* **Given data**
------------
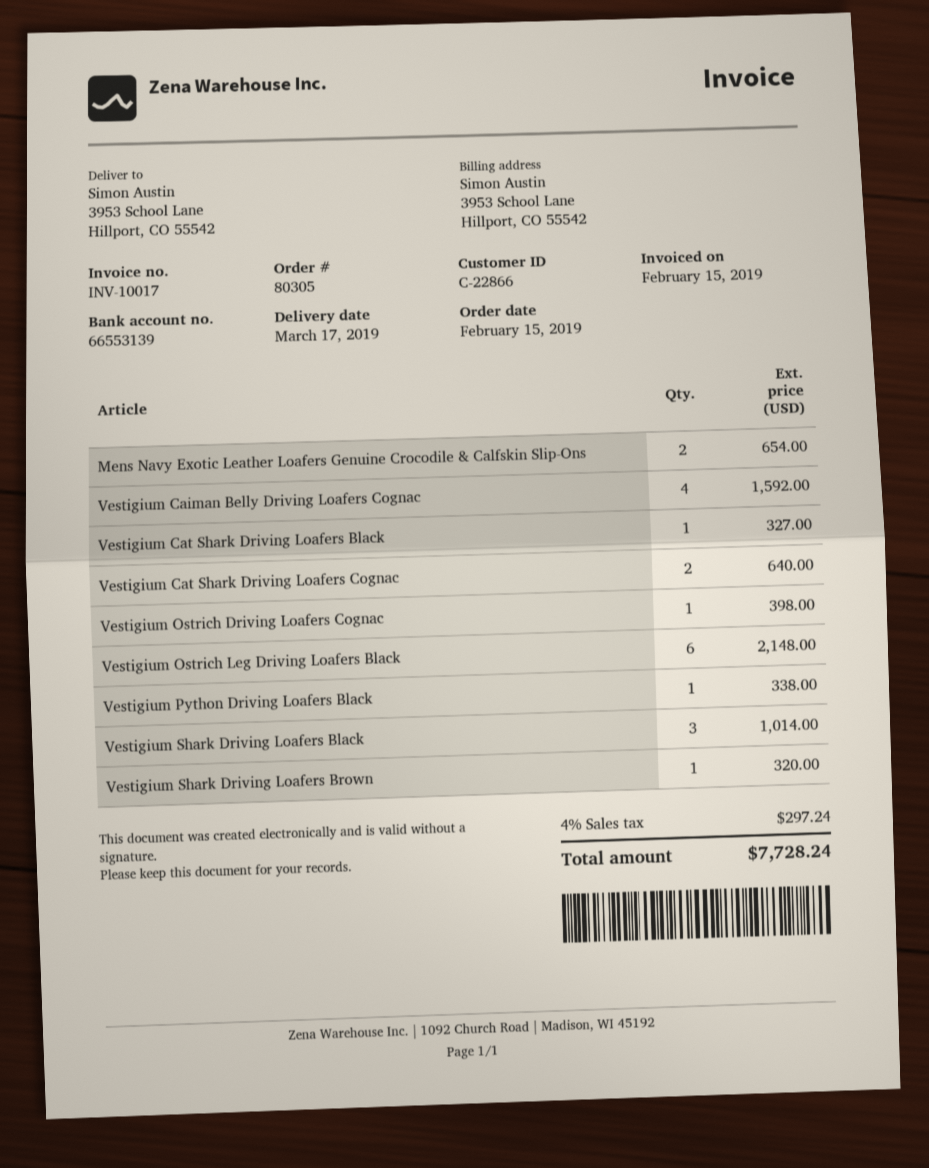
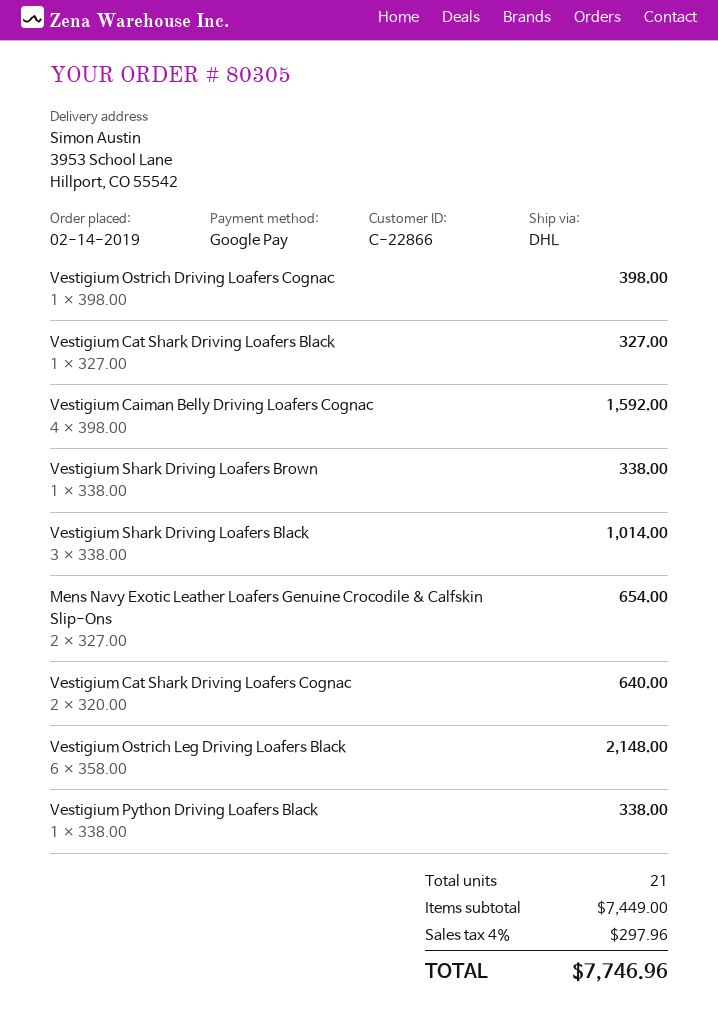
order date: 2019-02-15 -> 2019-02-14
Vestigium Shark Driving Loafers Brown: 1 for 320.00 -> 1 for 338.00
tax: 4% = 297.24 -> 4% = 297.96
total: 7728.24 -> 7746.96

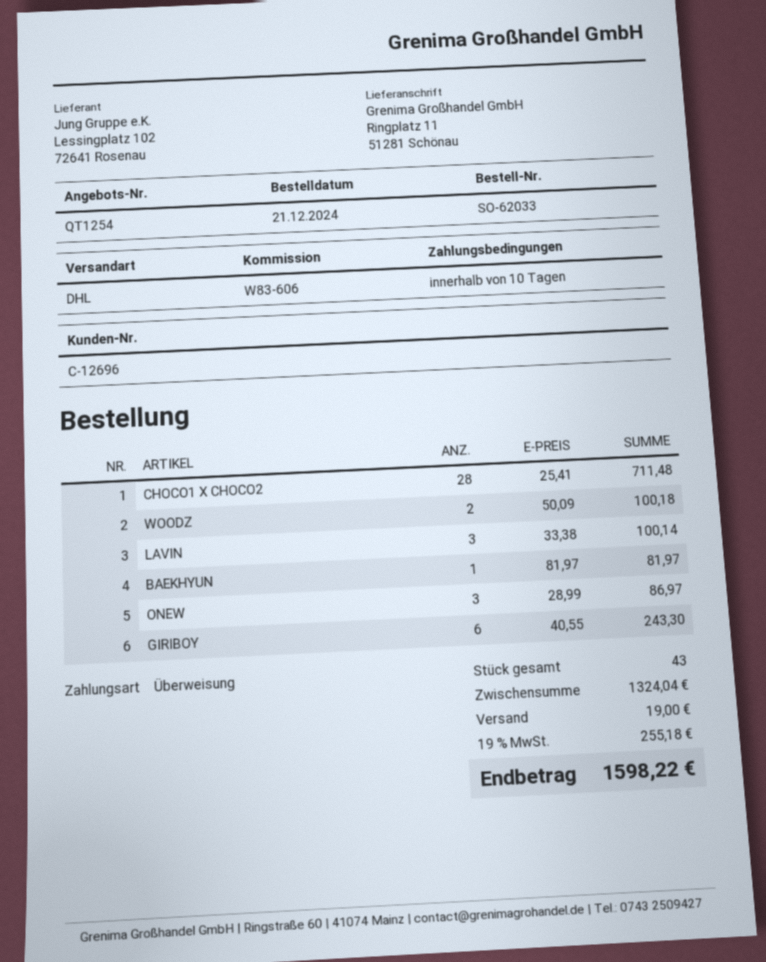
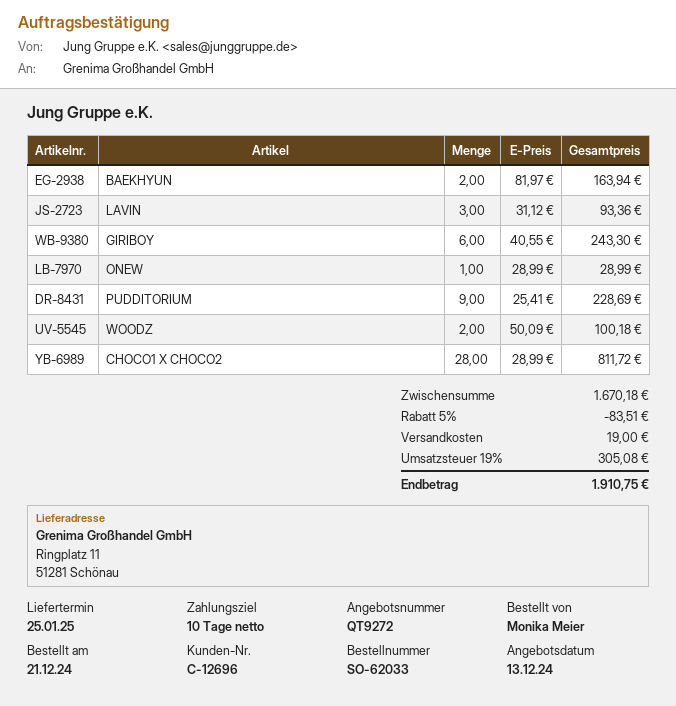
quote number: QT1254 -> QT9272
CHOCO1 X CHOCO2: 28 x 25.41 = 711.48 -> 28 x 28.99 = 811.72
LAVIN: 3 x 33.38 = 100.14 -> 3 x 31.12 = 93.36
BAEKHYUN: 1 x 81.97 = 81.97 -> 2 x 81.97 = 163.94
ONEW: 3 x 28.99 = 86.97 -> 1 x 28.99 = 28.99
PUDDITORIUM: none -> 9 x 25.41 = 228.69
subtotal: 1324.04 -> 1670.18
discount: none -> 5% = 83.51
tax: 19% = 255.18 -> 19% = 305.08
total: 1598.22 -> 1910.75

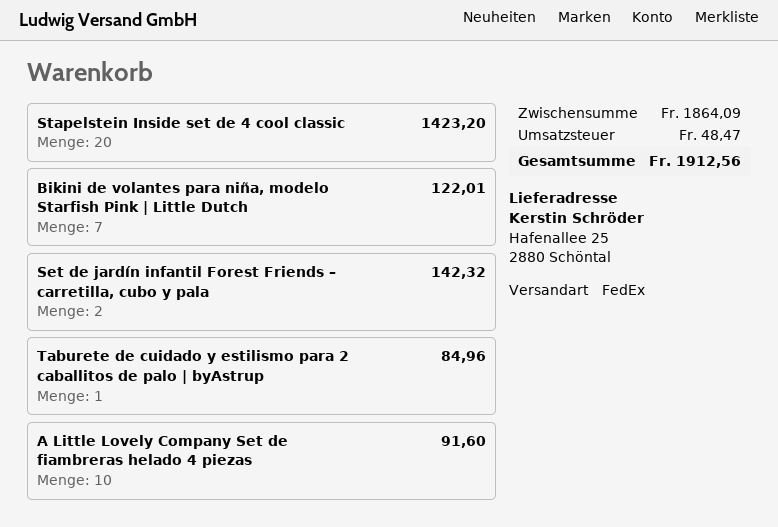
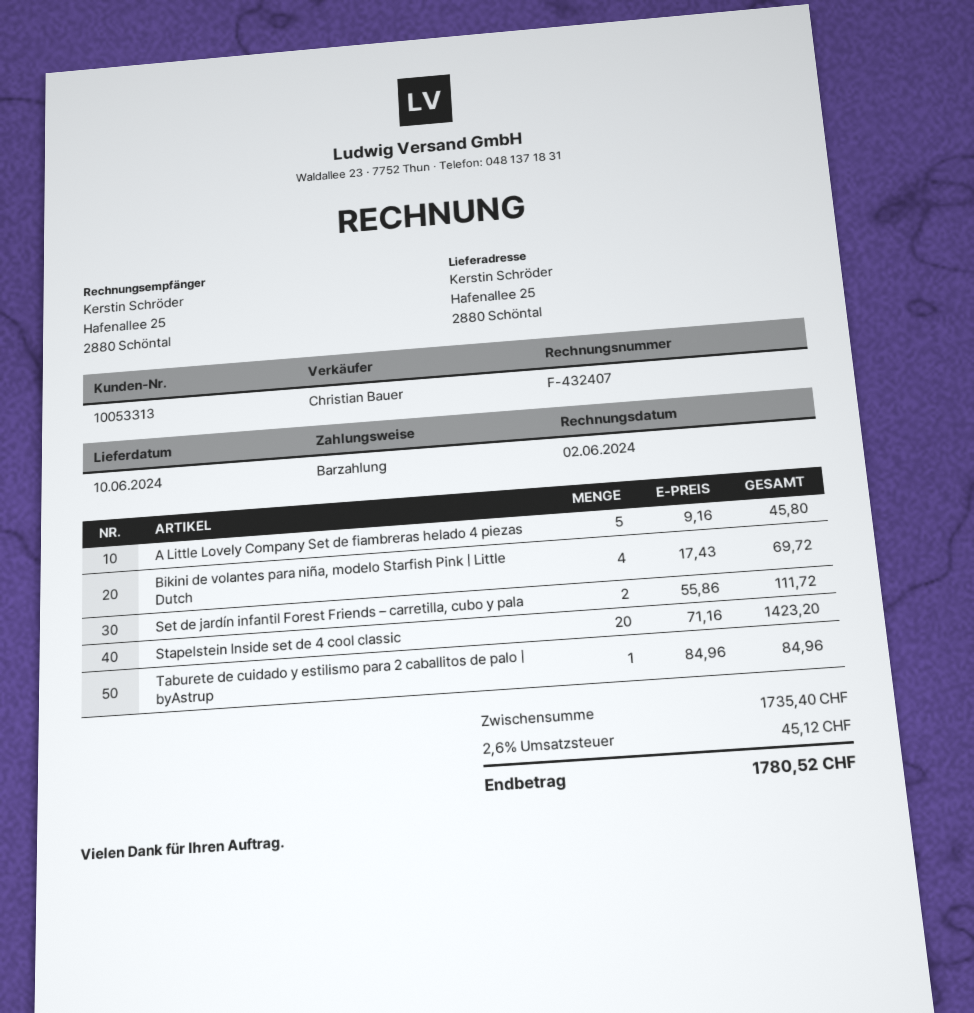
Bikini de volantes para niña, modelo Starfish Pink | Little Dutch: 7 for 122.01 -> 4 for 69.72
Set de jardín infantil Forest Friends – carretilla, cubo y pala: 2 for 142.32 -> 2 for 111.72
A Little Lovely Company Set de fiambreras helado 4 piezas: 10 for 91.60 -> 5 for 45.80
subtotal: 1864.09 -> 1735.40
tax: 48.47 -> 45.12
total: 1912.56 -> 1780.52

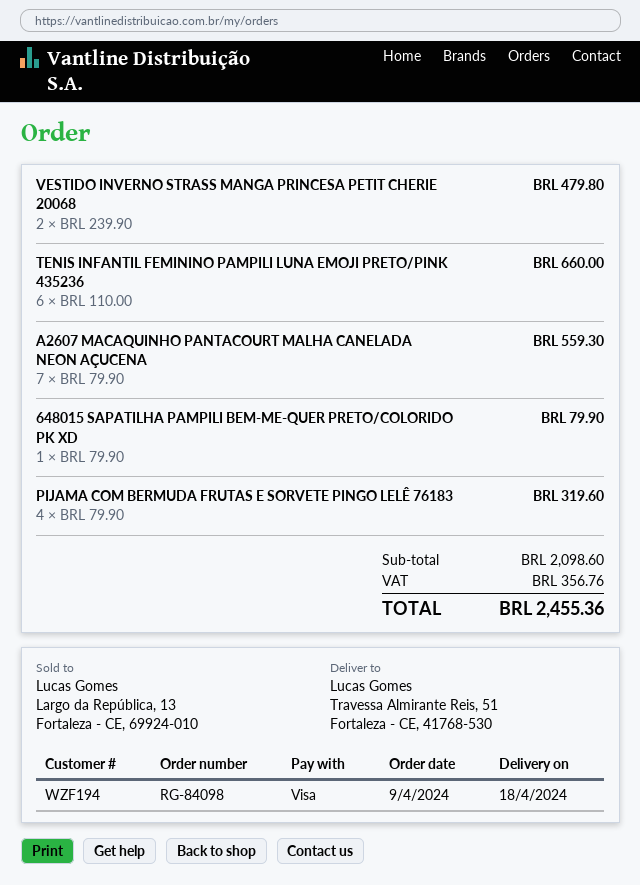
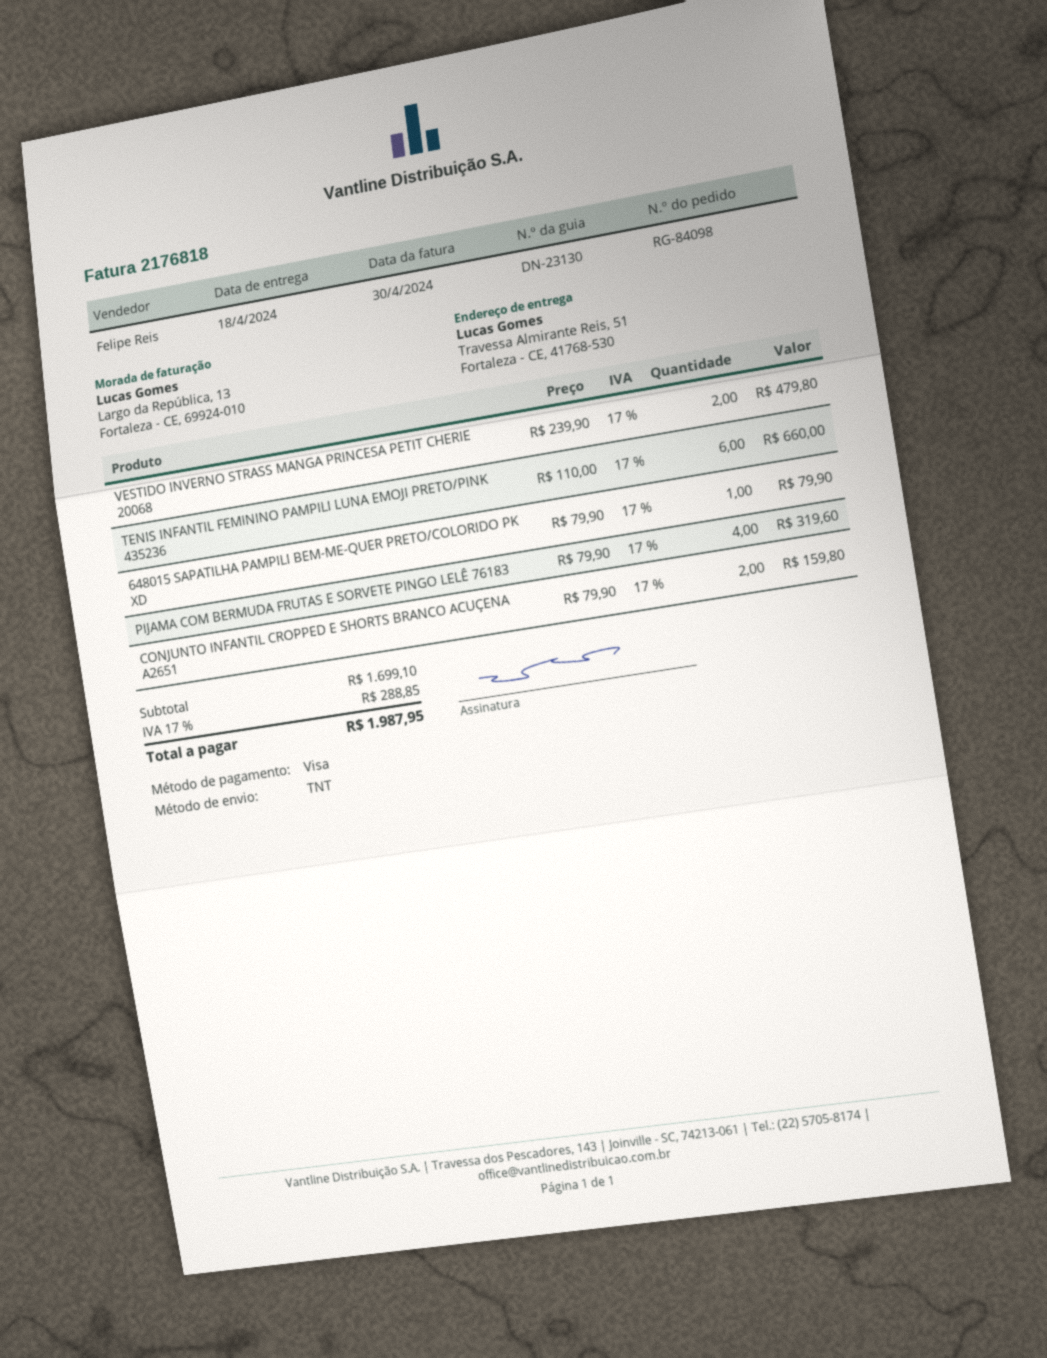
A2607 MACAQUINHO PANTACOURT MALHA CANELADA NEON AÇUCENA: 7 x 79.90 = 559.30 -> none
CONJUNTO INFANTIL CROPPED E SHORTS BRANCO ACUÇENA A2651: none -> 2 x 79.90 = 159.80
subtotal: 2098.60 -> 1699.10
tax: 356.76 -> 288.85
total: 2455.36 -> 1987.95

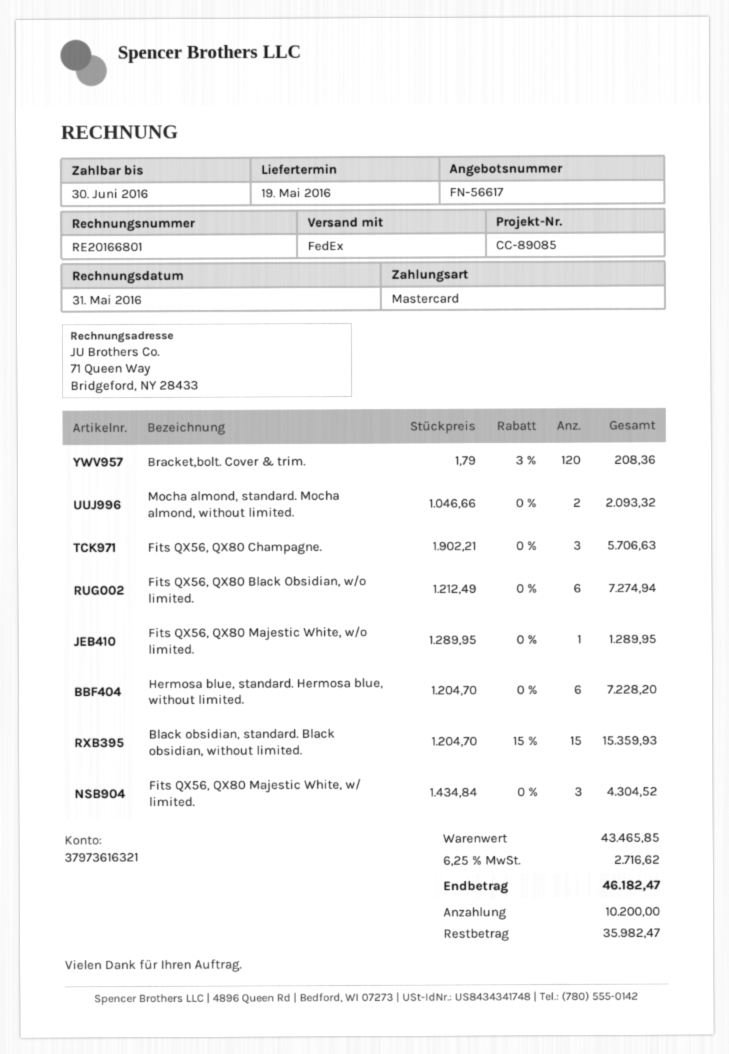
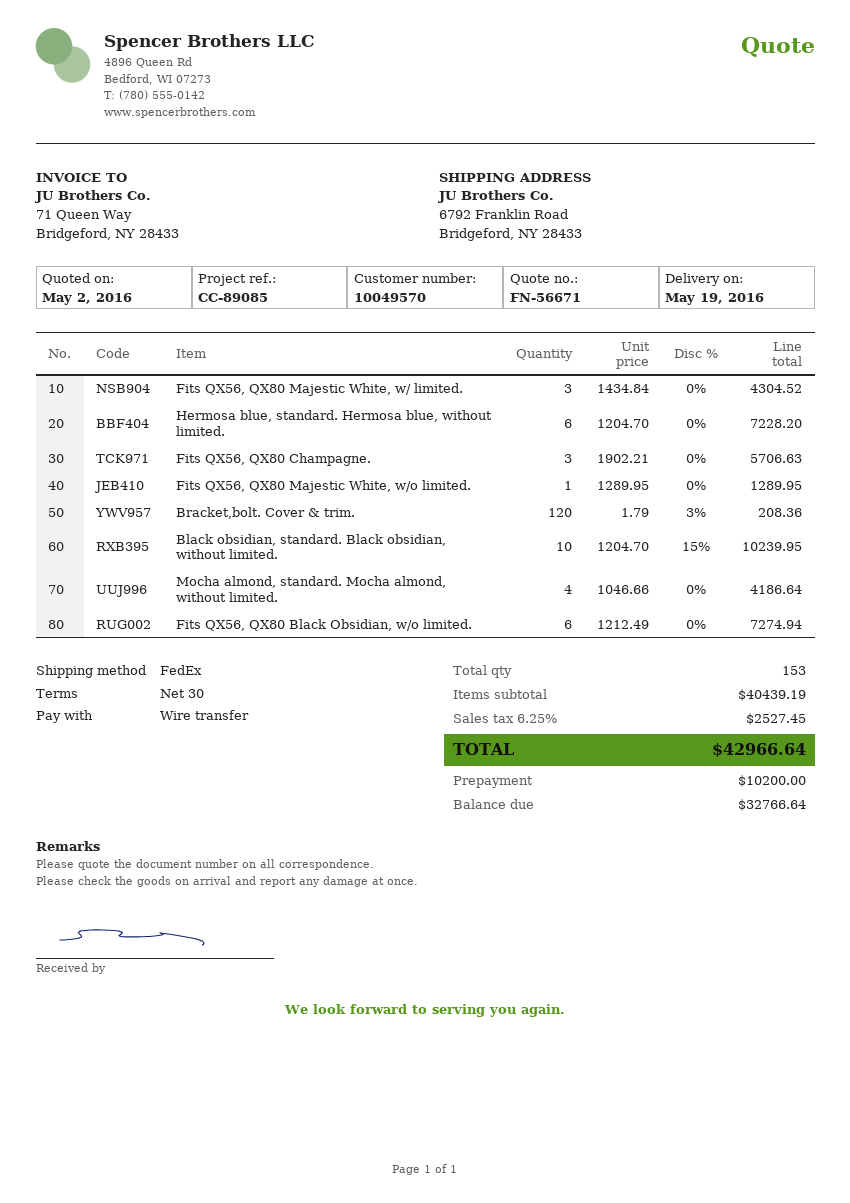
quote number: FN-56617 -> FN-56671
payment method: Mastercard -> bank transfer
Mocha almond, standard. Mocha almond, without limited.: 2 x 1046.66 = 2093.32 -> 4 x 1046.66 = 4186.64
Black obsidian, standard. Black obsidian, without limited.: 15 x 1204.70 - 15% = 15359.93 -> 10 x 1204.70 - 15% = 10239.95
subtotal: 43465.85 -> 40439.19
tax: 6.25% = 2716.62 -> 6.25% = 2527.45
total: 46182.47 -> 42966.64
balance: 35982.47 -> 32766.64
------------
* **Exercise prompt**
Please return a copy of each line in the entries that has the string "number".

* **Result below**
quote number: QT1254 -> QT9272
quote number: FN-56617 -> FN-56671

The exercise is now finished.